See the thing is, you have to have a place to COOK the food, to serve the food, and it would be nice for the homeless people to have a HEATED building when they come in from the cold., You have to have a place to store the diapers, and the coats, and the toiletries that are distributed...
Tax the churches if you think you're going to be helping the homeless by doing so. But before you do, you might want to follow some homeless people around for a week, and observe the types of places where they are getting help day-to-day.
22 - Glenn Contrarian
And if you really think that preachers are all hucksters pushing scams, let me relay to you one particular name: Dr. Martin Luther King.
23 - Irene Athena
Tax the churches if you think it will help the poor. Before you make the decision, through, you might want to follow a few homeless people around for a week and see where a lot of them are getting help day-to-day (food, shelter, toiletries, diapers for their kids, clothing, medical care, transportation.)

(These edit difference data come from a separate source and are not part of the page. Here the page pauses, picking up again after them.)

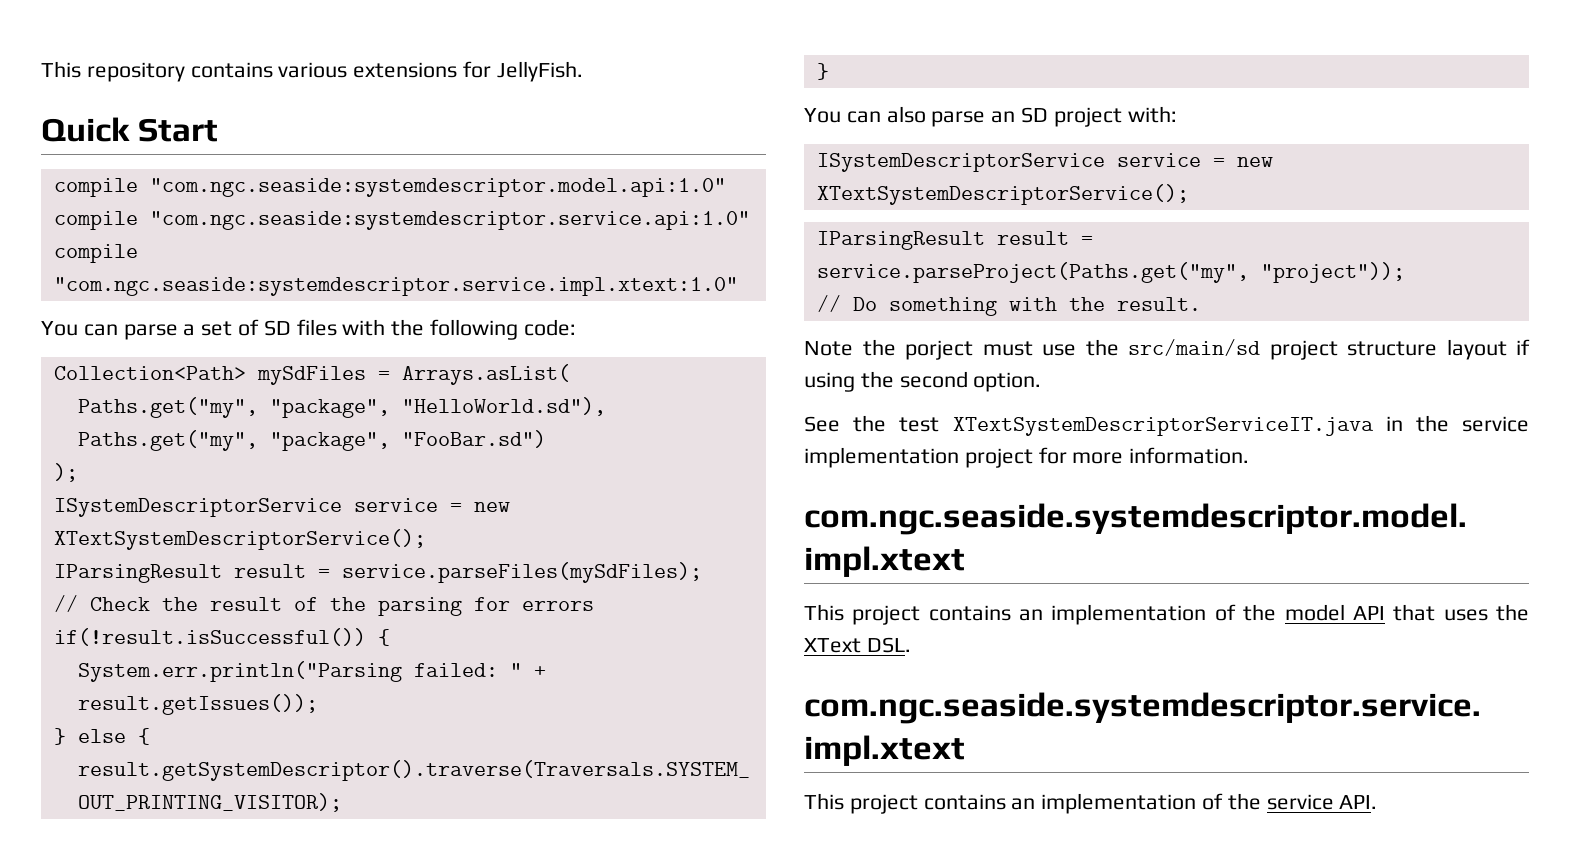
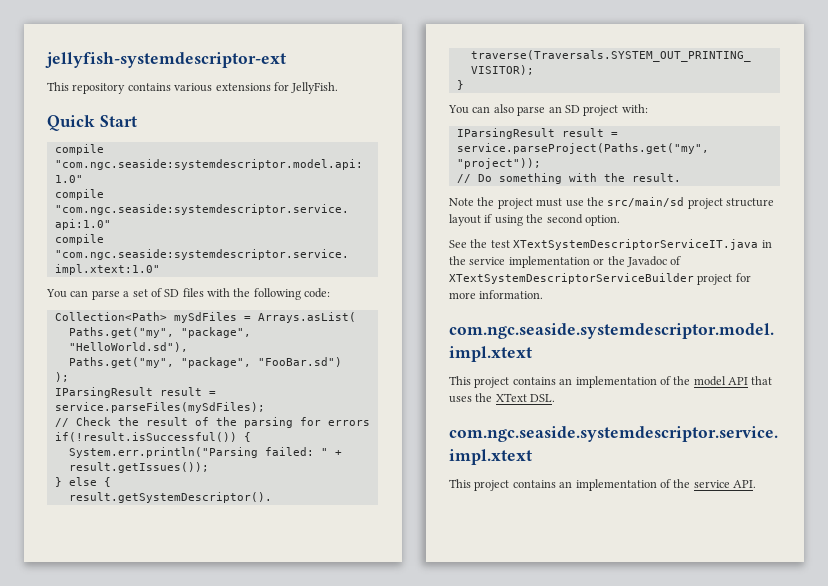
+ jellyfish-systemdescriptor-ext
  );
- ISystemDescriptorService service = new XTextSystemDescriptorService();
  You can also parse an SD project with:
- ISystemDescriptorService service = new XTextSystemDescriptorService();
- Note the porject must use the src/main/sd project structure layout if using the second option.
+ Note the project must use the src/main/sd project structure layout if using the second option.
- See the test XTextSystemDescriptorServiceIT.java in the service implementation project for more information.
+ See the test XTextSystemDescriptorServiceIT.java in the service implementation or the Javadoc of XTextSystemDescriptorServiceBuilder project for more information.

A lot of people, when they are down and out, come to the church for help. The churches aren't in competition with all those soup kitchens the atheists are hosting. People serving the poor need all the help they can get.
24 - roger nowosielski
Income inequality in America.
25 - Capt. Hook
Irene,#21:
Except for the idea that it's time we start taxing the churches, I didn't say (I didn't even imply) any of those things you're accusing me of in your comment. Perhaps you're addressing another commenter?
But to answer one of your points: I don't advocate taxing the churches to help the poor, and the taxing I advocate would be along the lines of the income tax for individuals and corporations: graduated and progressive according to income, so the poor churches would pay little to no tax, while the televangelists and the Vatican outposts, as well as other wealthy churches (Creflo Dollar, Billy Graham, Church of Scientology, e.g.), would pay in accordance with their wealth.